---- Material supplied

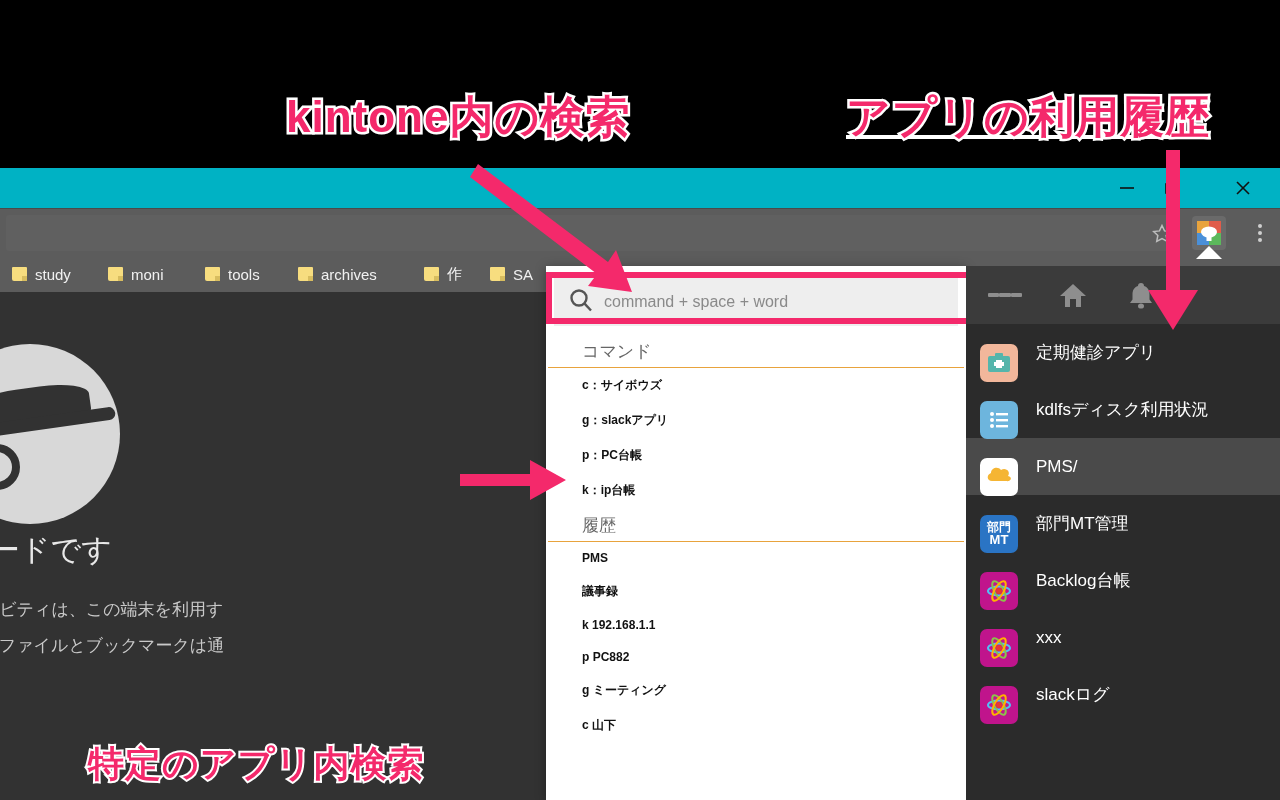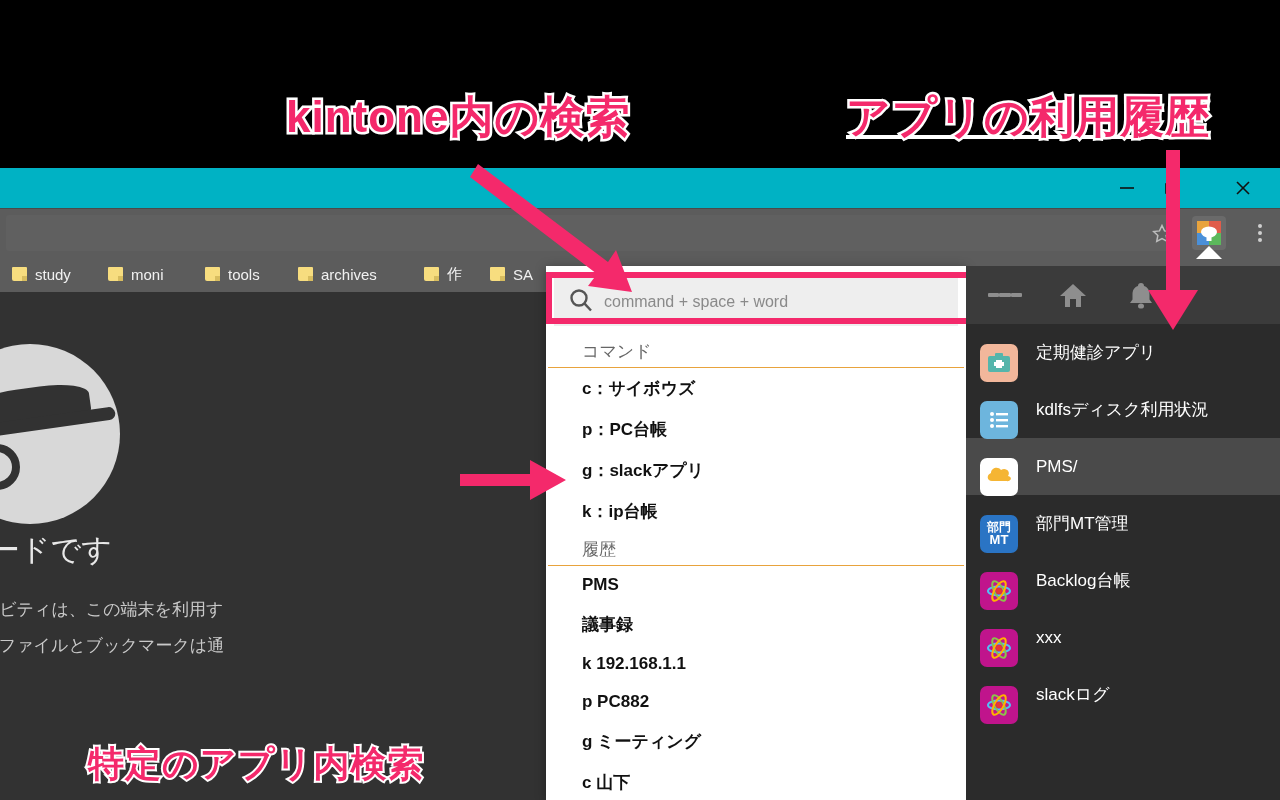"c：サイボウズ" .qs-item { font-size: 17px -> 12px }
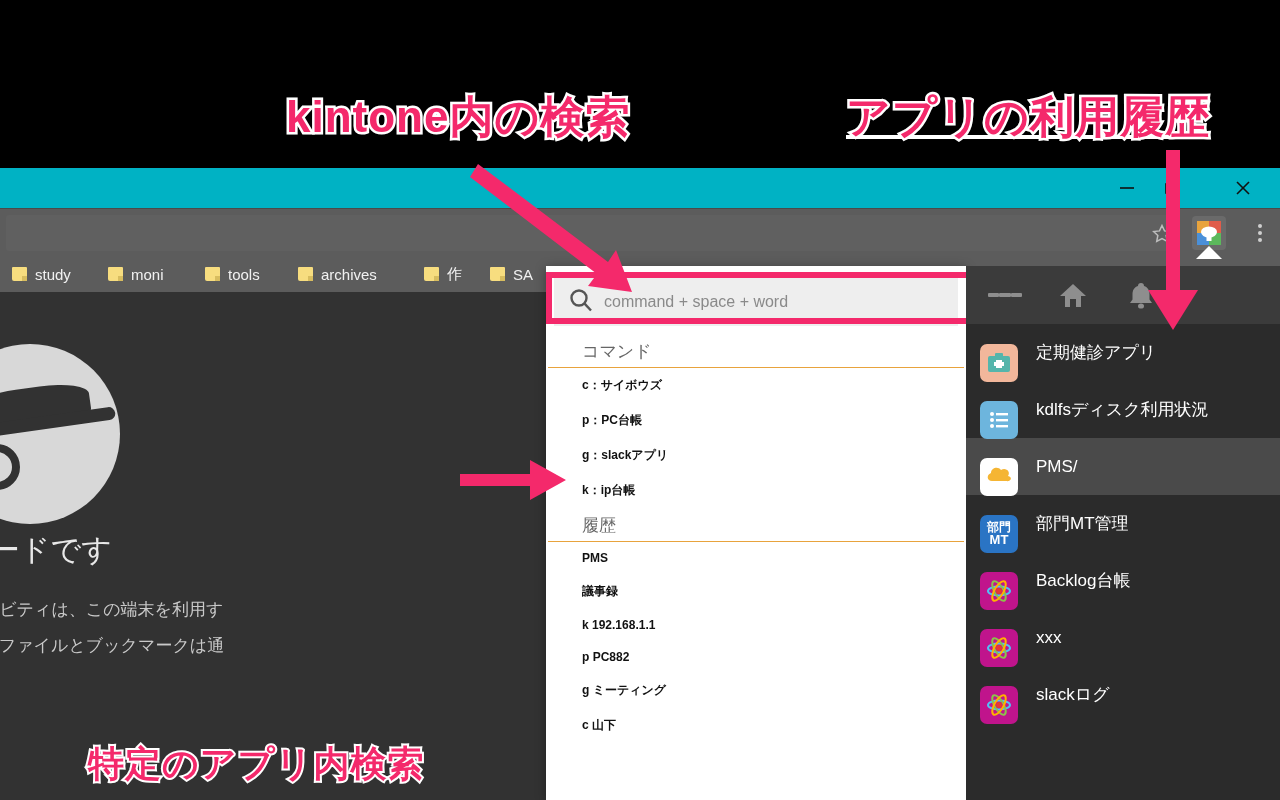"p：PC台帳" div.qs-item { order: before "g：slackアプリ" -> after "g：slackアプリ" }
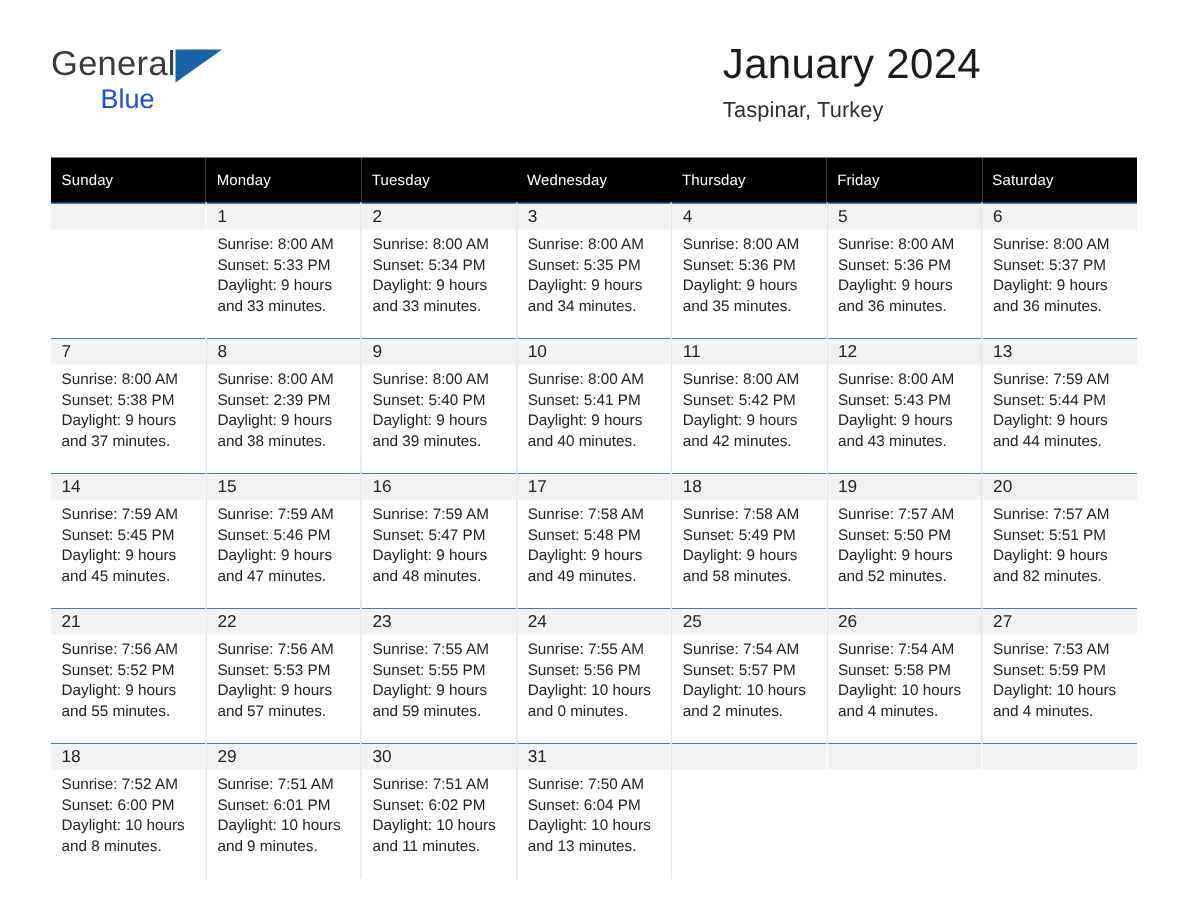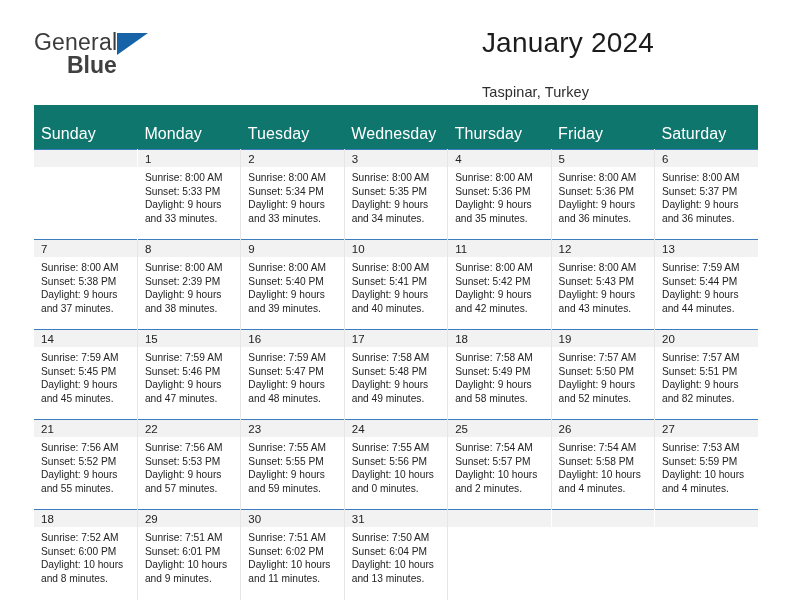"Blue" .brand-bottom { color: #404040 -> #1d4ed8; font-size: 23px -> 18px; font-weight: bold -> none }
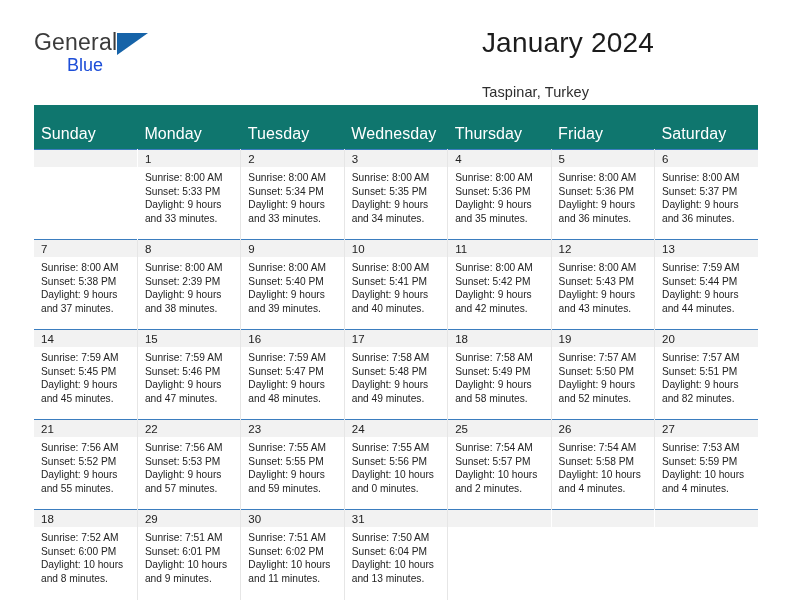"Taspinar, Turkey" .cal-sub { margin-top: 22px -> 4px }
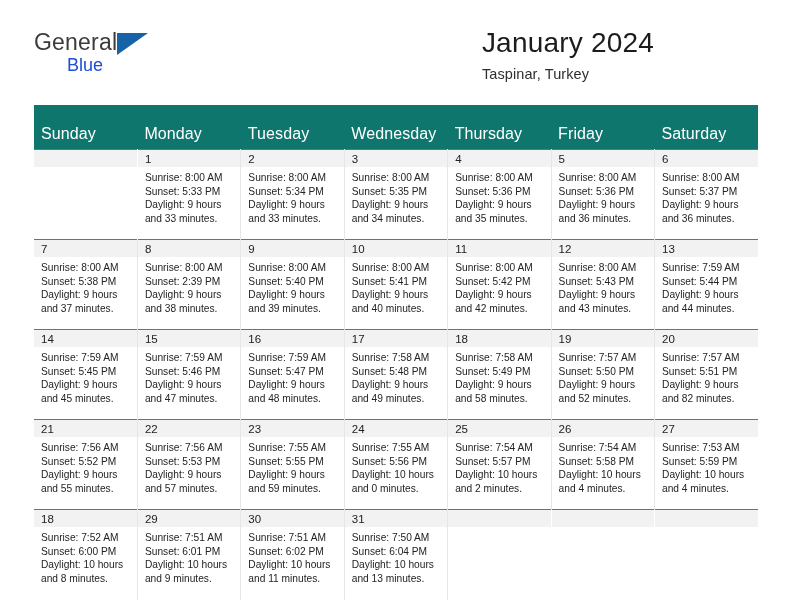"Sunday" thead th { background: #0f766e -> #000000; font-size: 16px -> 10px; padding: 19px 0 5px 7px -> 5px 0 5px 7px }
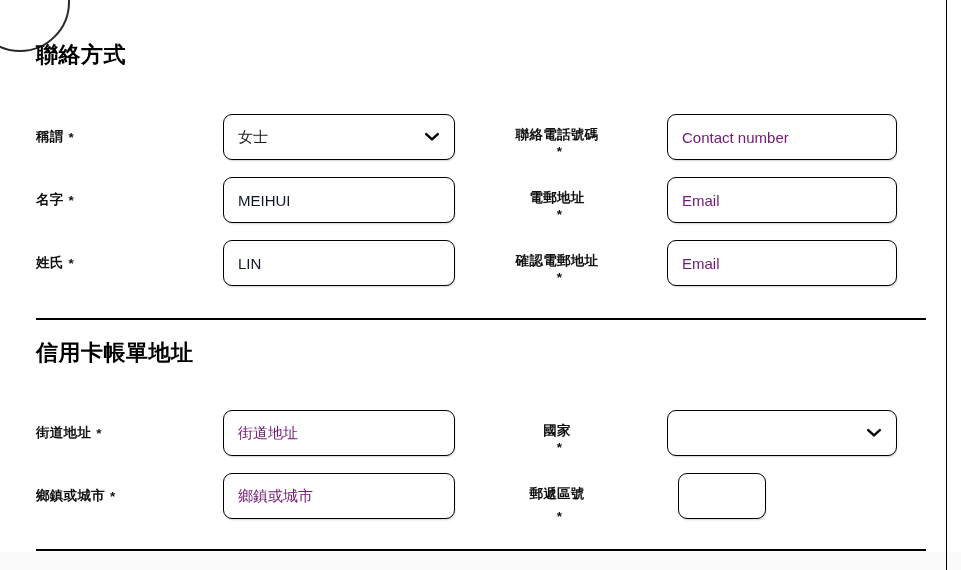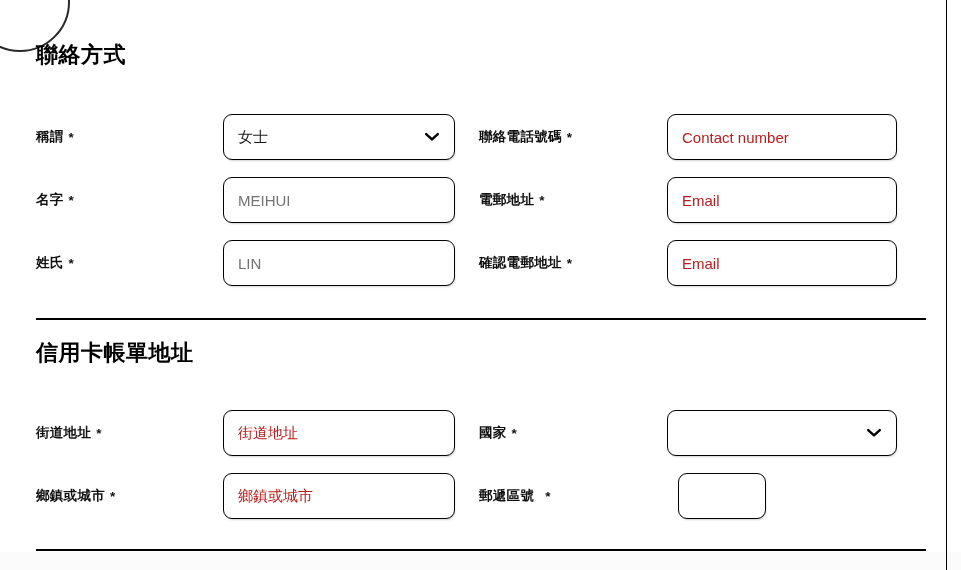"聯絡電話號碼" .col-right-label { flex-direction: none -> column; left: 443px -> 431px }
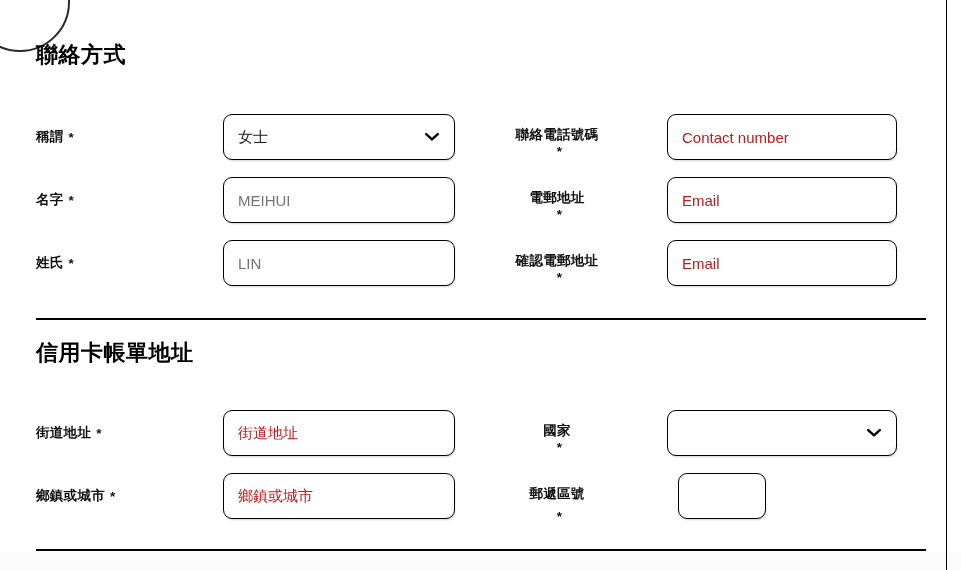"Contact number" .control-box.placeholder-value .ph { color: #b91c1c -> #701a75 }
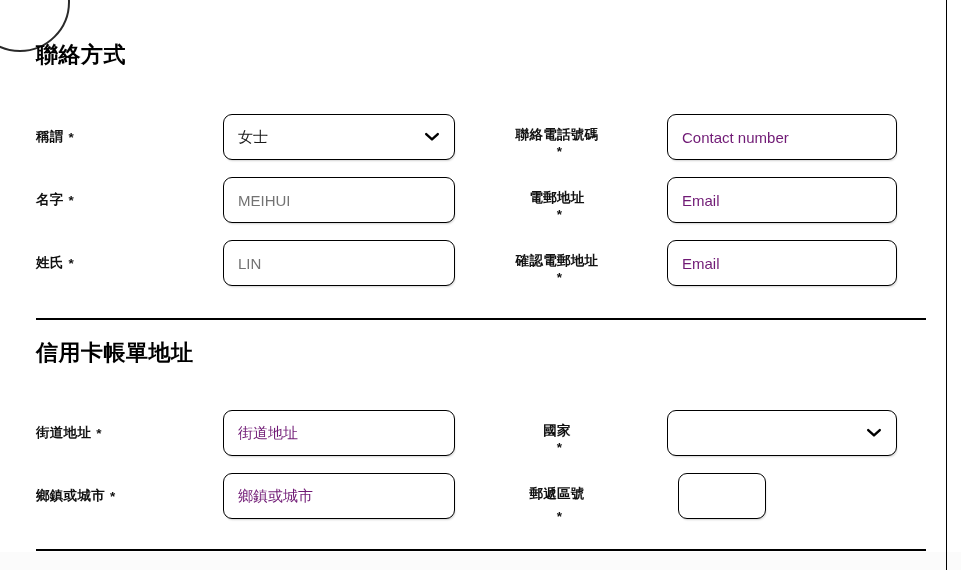"MEIHUI" .control-box.text-value { color: #737373 -> #0f172a }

--------

#### Directions:
Repeat the listing above word for word, omitting the pictures.

#### Written response:
"c：サイボウズ" .qs-item { font-size: 17px -> 12px }
"p：PC台帳" div.qs-item { order: before "g：slackアプリ" -> after "g：slackアプリ" }
"Blue" .brand-bottom { color: #404040 -> #1d4ed8; font-size: 23px -> 18px; font-weight: bold -> none }
"Taspinar, Turkey" .cal-sub { margin-top: 22px -> 4px }
"Sunday" thead th { background: #0f766e -> #000000; font-size: 16px -> 10px; padding: 19px 0 5px 7px -> 5px 0 5px 7px }
"聯絡電話號碼" .col-right-label { flex-direction: none -> column; left: 443px -> 431px }
"Contact number" .control-box.placeholder-value .ph { color: #b91c1c -> #701a75 }
"MEIHUI" .control-box.text-value { color: #737373 -> #0f172a }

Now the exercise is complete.